Start of Material for this exercise
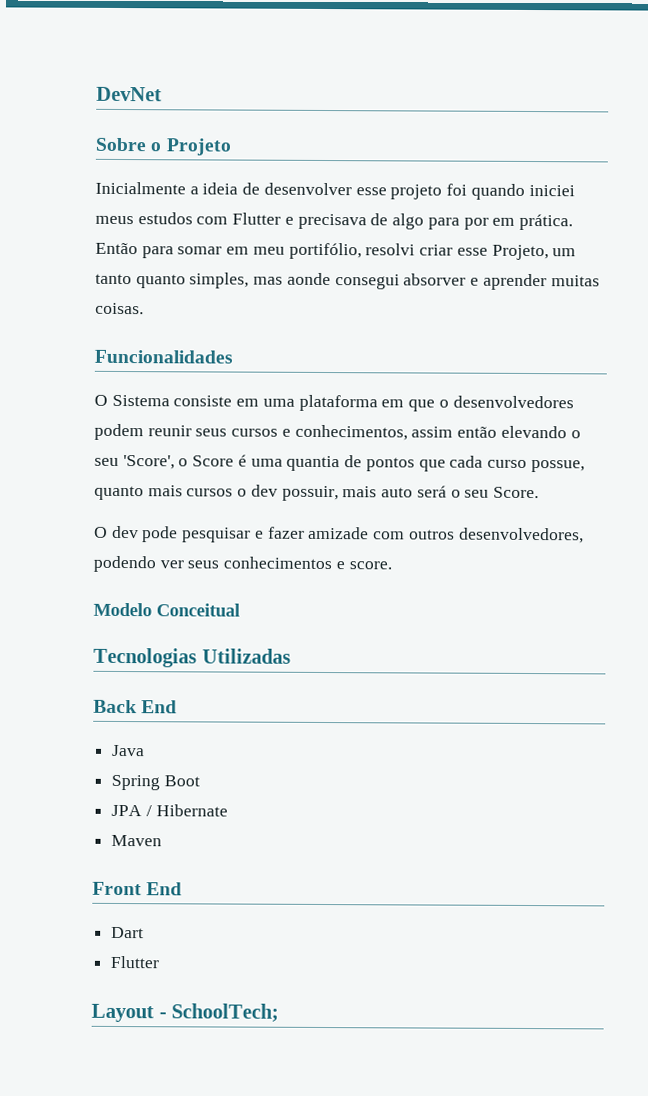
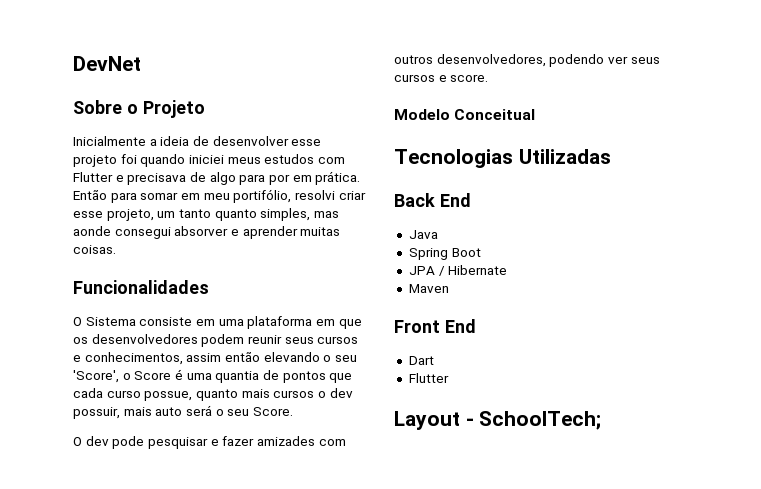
- Então para somar em meu portifólio, resolvi criar esse Projeto, um tanto quanto simples, mas aonde consegui absorver e aprender muitas coisas.
+ Então para somar em meu portifólio, resolvi criar esse projeto, um tanto quanto simples, mas aonde consegui absorver e aprender muitas coisas.
- O Sistema consiste em uma plataforma em que o desenvolvedores podem reunir seus cursos e conhecimentos, assim então elevando o seu 'Score', o Score é uma quantia de pontos que cada curso possue, quanto mais cursos o dev possuir, mais auto será o seu Score.
+ O Sistema consiste em uma plataforma em que os desenvolvedores podem reunir seus cursos e conhecimentos, assim então elevando o seu 'Score', o Score é uma quantia de pontos que cada curso possue, quanto mais cursos o dev possuir, mais auto será o seu Score.
- O dev pode pesquisar e fazer amizade com outros desenvolvedores, podendo ver seus conhecimentos e score.
+ O dev pode pesquisar e fazer amizades com outros desenvolvedores, podendo ver seus cursos e score.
End of Material for this exercise
Assignment —
Everything above should be given again exactly, apart from the pictures.

Output —
- Então para somar em meu portifólio, resolvi criar esse Projeto, um tanto quanto simples, mas aonde consegui absorver e aprender muitas coisas.
+ Então para somar em meu portifólio, resolvi criar esse projeto, um tanto quanto simples, mas aonde consegui absorver e aprender muitas coisas.
- O Sistema consiste em uma plataforma em que o desenvolvedores podem reunir seus cursos e conhecimentos, assim então elevando o seu 'Score', o Score é uma quantia de pontos que cada curso possue, quanto mais cursos o dev possuir, mais auto será o seu Score.
+ O Sistema consiste em uma plataforma em que os desenvolvedores podem reunir seus cursos e conhecimentos, assim então elevando o seu 'Score', o Score é uma quantia de pontos que cada curso possue, quanto mais cursos o dev possuir, mais auto será o seu Score.
- O dev pode pesquisar e fazer amizade com outros desenvolvedores, podendo ver seus conhecimentos e score.
+ O dev pode pesquisar e fazer amizades com outros desenvolvedores, podendo ver seus cursos e score.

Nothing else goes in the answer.